Welp. I was wrong.
What an idiot. What a fool. What a maroon.
I say this loudly, proudly, and twice for the people in the back. I say it because I wanted to be wrong. I wanted Indiana University to show us what we'd seen for four games wasn't a mirage, that this was (as we all suspected) an Indiana football program dealing from an entirely different deck than a whole lot of 4-0 Indiana teams in the past.
And so Ohio State 42, Indiana 35 over in Columbus, and the No. 3 Buckeyes were on their knees at the end thanking the football gods the Hoosiers spent more than a half acting as a double agent, intent as much on sabotage as success.
Show of hands here. When the Hoosiers went down 35-7 three minutes into the third quarter, weren't a lot of you saying "That stupid Blob guy. He was right. Indiana isn't ready to compete with the Ohio States of the world"?
I mean, other than the first part. I'm sure the Blob is not the first thing that popped into your mind.
("You got that right, pal," you're saying)
But then Michael Penix Jr. started throwing and Ty Fryfogle started catching instead of dropping, and weird stuff started happening. Like 491 yards passing and five TDs for Penix. Like 218 yards receiving and three touchdowns for Fryfogle, all in the second half. Like an Indiana defense that got the ball back for Penix nearly every time it needed to.

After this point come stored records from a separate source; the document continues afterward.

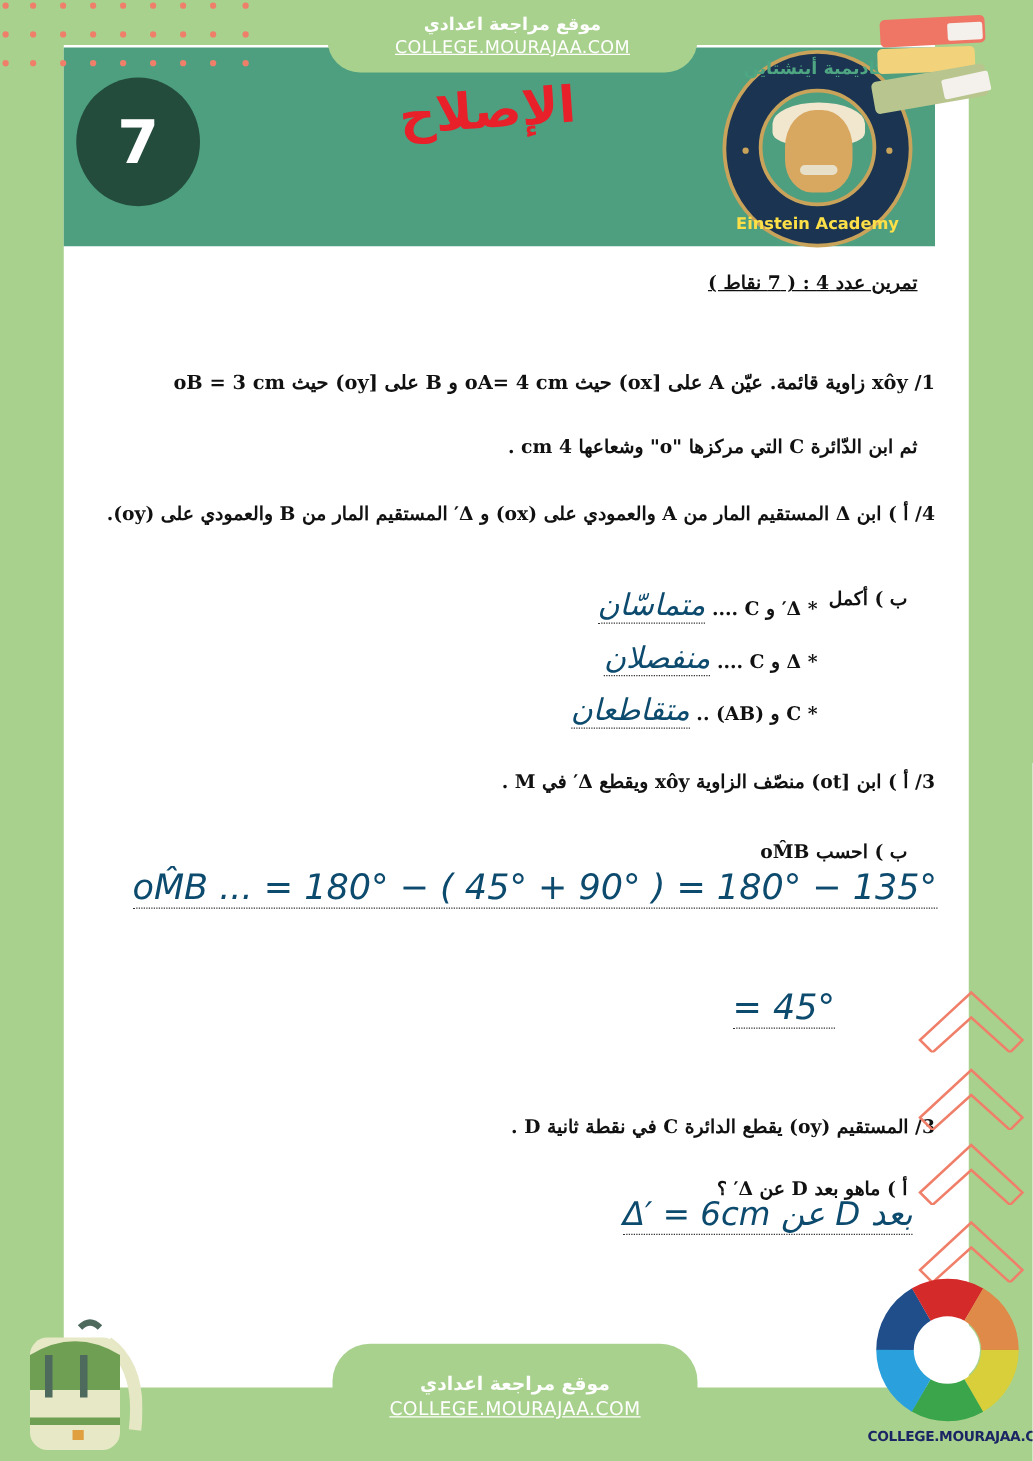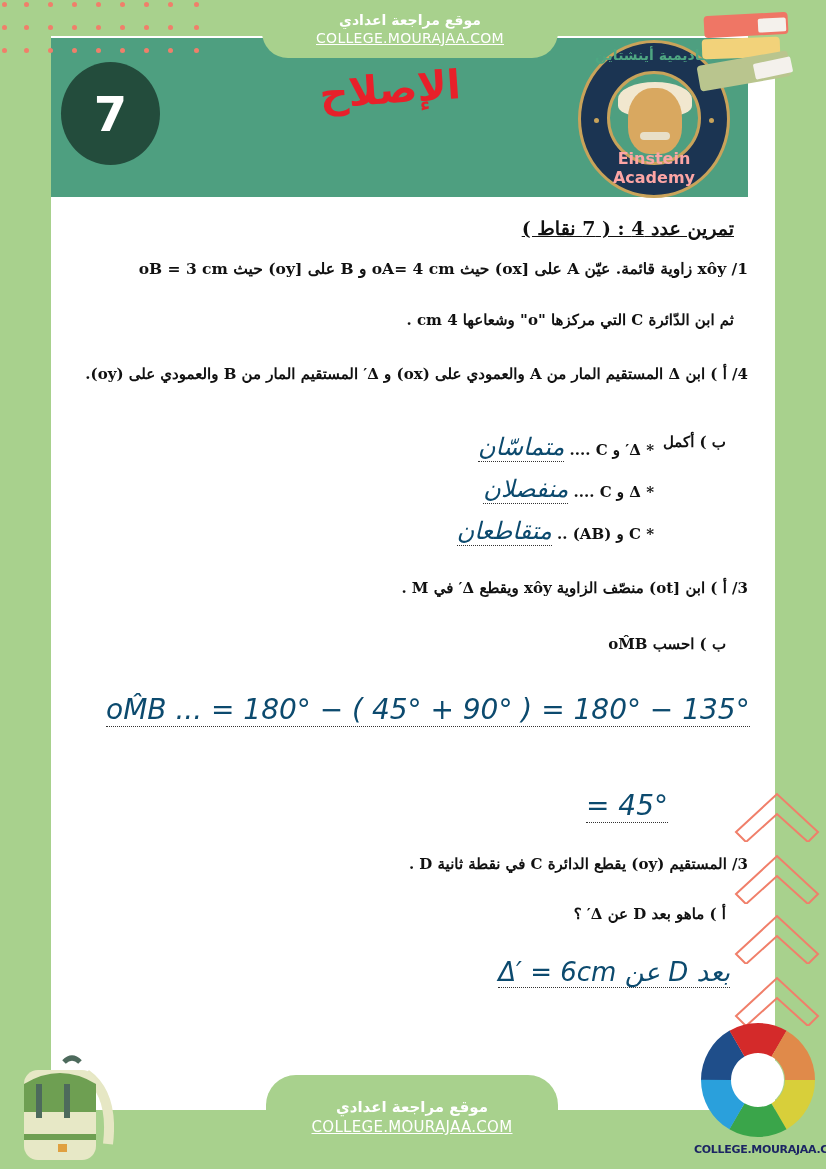--- a/index.html
+++ b/index.html
@@ -75,8 +75,8 @@
     font-family:"DejaVu Sans", sans-serif; font-weight:bold; font-size:14px; direction:rtl;
   }
   .badge-text-en {
-    position:absolute; left:0; bottom:8px; width:100%; text-align:center; color:#fca5a5;
-    font-family:"DejaVu Sans", sans-serif; font-weight:bold; font-size:16px;
+    position:absolute; left:0; bottom:8px; width:100%; text-align:center; color:#fde047;
+    font-family:"DejaVu Sans", sans-serif; font-weight:bold; font-size:13px;
   }
   .badge-dot { position:absolute; width:5px; height:5px; border-radius:50%; background:#c9a35a; top:75px; }
 

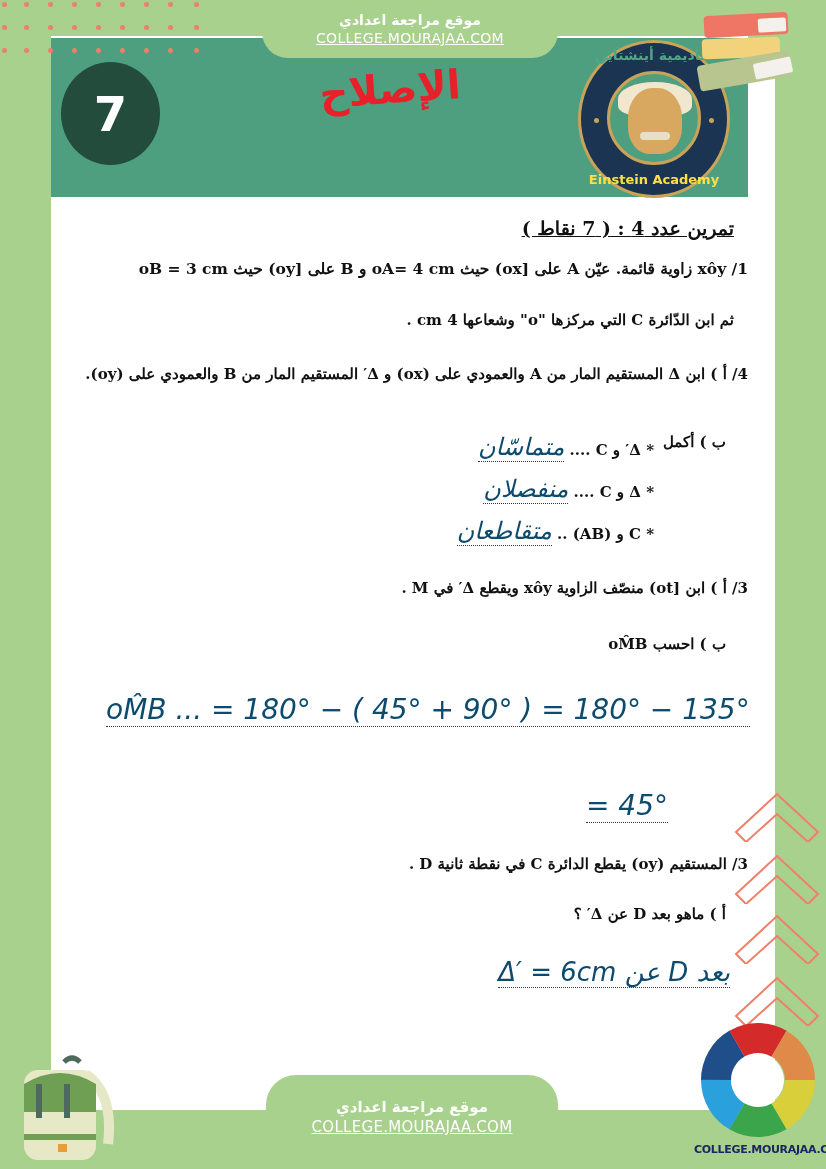--- a/index.html
+++ b/index.html
@@ -88,7 +88,7 @@
     font-family:"DejaVu Serif", serif; color:#111; font-size:15px;
   }
   .line { position:absolute; right:0; white-space:nowrap; }
-  .ex-title { top:12px; right:6px; text-decoration:underline; font-weight:bold; font-size:19px; }
+  .ex-title { top:12px; right:6px; text-decoration:underline; font-weight:bold; font-size:15px; }
   .q-bold { font-weight:bold; }
   .hand {
     font-family:"DejaVu Sans", sans-serif; font-style:italic; color:#0c4a6e; font-weight:normal;

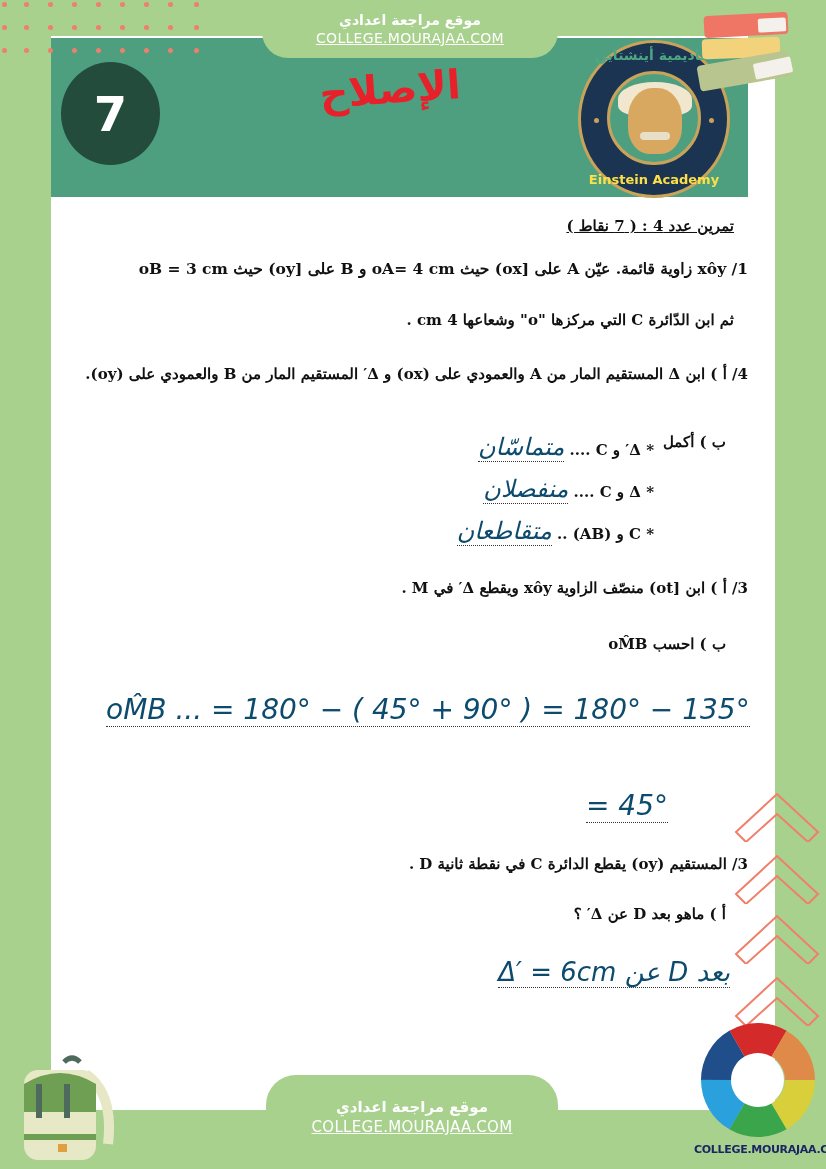--- a/index.html
+++ b/index.html
@@ -89,7 +89,7 @@
   }
   .line { position:absolute; right:0; white-space:nowrap; }
   .ex-title { top:12px; right:6px; text-decoration:underline; font-weight:bold; font-size:15px; }
-  .q-bold { font-weight:bold; }
+  .q-bold { font-weight:bold;margin-top:37px; }
   .hand {
     font-family:"DejaVu Sans", sans-serif; font-style:italic; color:#0c4a6e; font-weight:normal;
   }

Like, oh, Indiana 28, Ohio State 7 from the 12:10 mark of the third quarter on. And the seven for Ohio State came on a pick six right after a drop cost Indiana a touchdown, a 14-swing that saved the Buckeyes.
Conclusions:
1. Ohio State is an elite program.
2. Indiana is not yet an elite program, but can sure play one on TV when it has to.

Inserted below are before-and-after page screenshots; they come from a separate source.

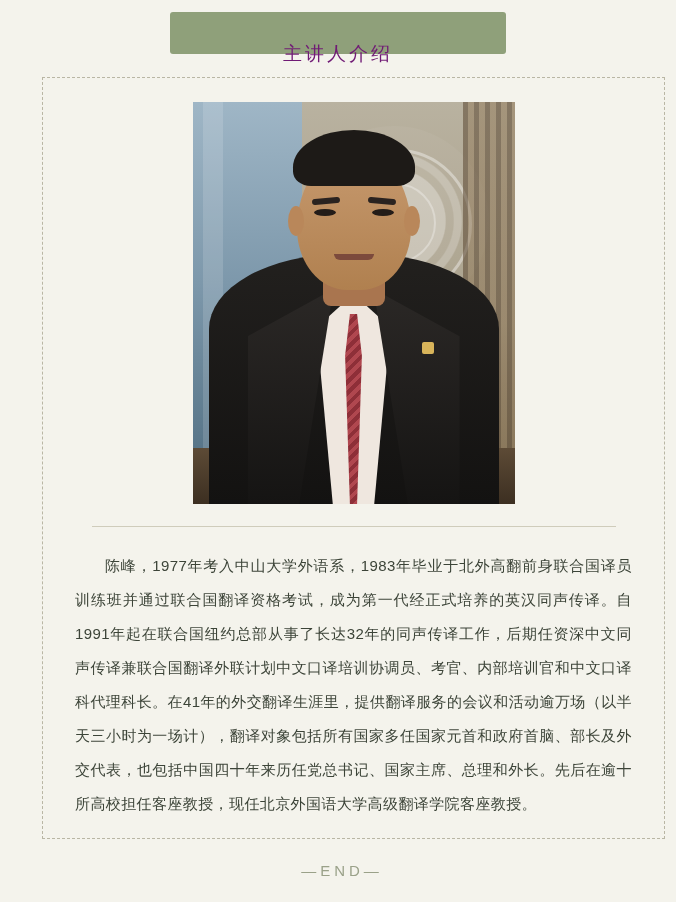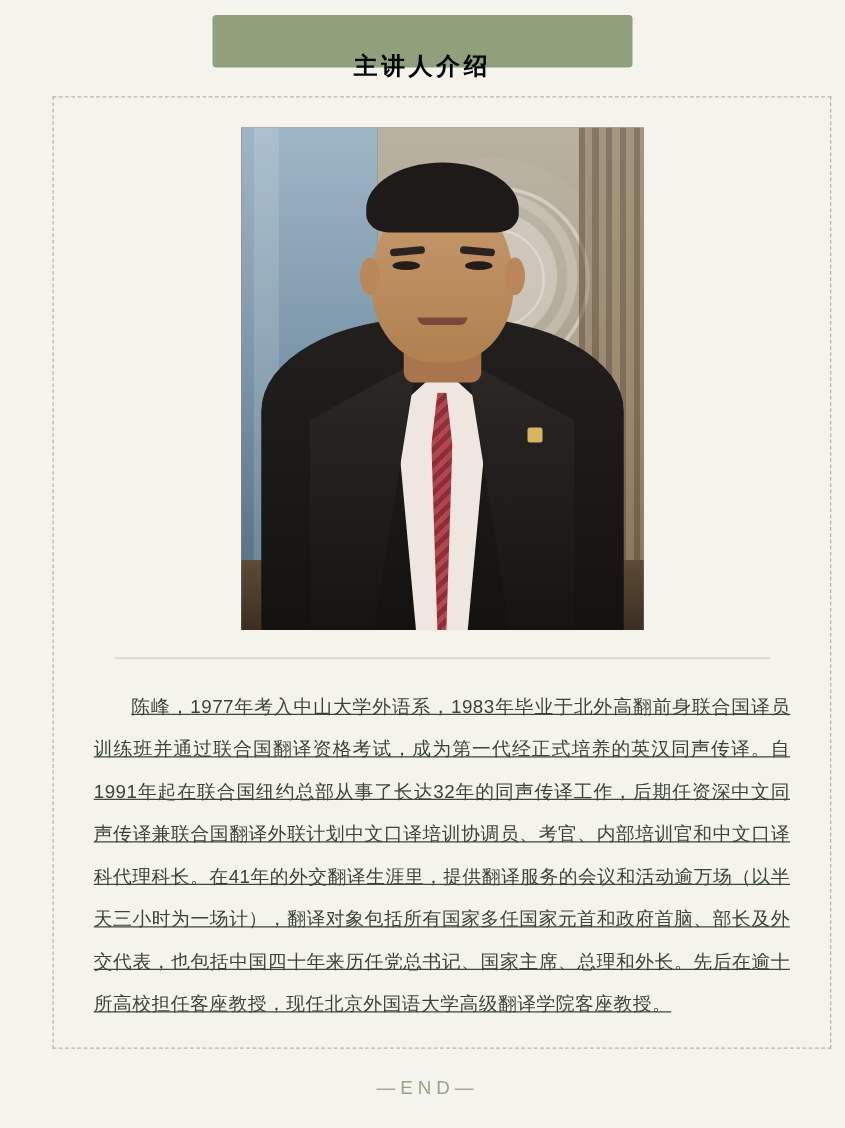--- a/index.html
+++ b/index.html
@@ -38,9 +38,9 @@
     justify-content: center;
   }
   .header-title {
-    color: #000000;
+    color: #701a75;
     font-size: 19px;
-    font-weight: bold;
+    font-weight: normal;
     letter-spacing: 3px;
     line-height: 1;
     margin-top: 40px;

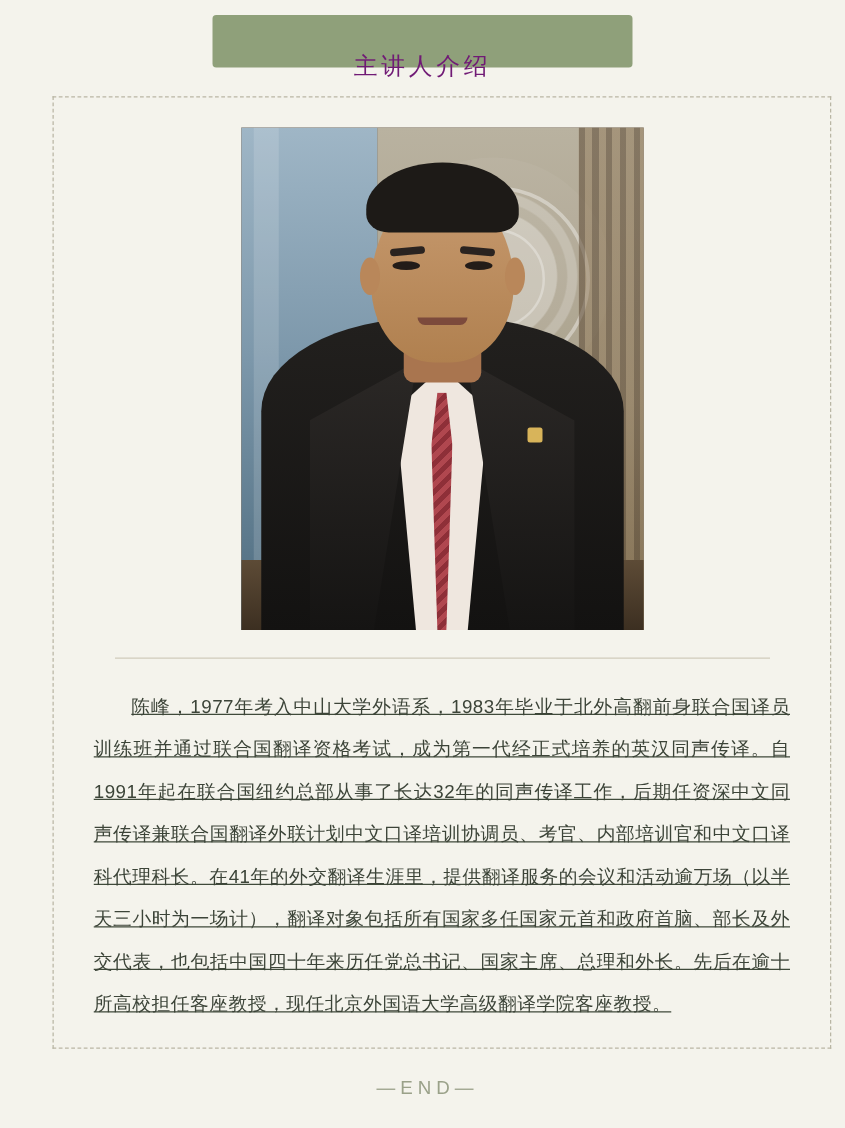--- a/index.html
+++ b/index.html
@@ -55,7 +55,6 @@
     height: 762px;
     border: 1px dashed #b9b6a4;
     box-sizing: border-box;
-    text-decoration: underline;
   }
 
   .photo-wrap {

Previous Hoosiers would have rolled over and stuck all four legs in the air when it went down 35-7 to the No. 3 team in the country, on the road. But these Hoosiers are Tom Allen's Hoosiers, and there is no give-up in 'em. There is instead grit and fire and a willingness to keep the throttle floorboarded no matter what.
This is especially noticeable on the defensive side of the ball, where Indiana has historically been weaker in the knees. There are any number of years when Indiana has been able to ding the scoreboard with a fair amount of regularity; in turn, there are almost zero years when the defense hasn't done a serviceable imitation of a screen door on a breezy day.
To be sure, this defense got run on the way Ohio State runs on everyone, but it also bowed its back when it needed to. It intercepted Justin Fields, as good a quarterback as there is in America, three times. It sacked him five times. It made him a lot more miserable than Ohio State's more celebrated D made Penix.
In the end, all of it meant Indiana's No. 9 ranking wasn't nearly as preposterous as some doubters suspected. And it meant the Hoosiers might possibly be the second-best team in the Big Ten, or if not that the third best.
It also meant Indiana got it all kinds of right when it hired Tom Allen from within to guide the program. But of course you already know that.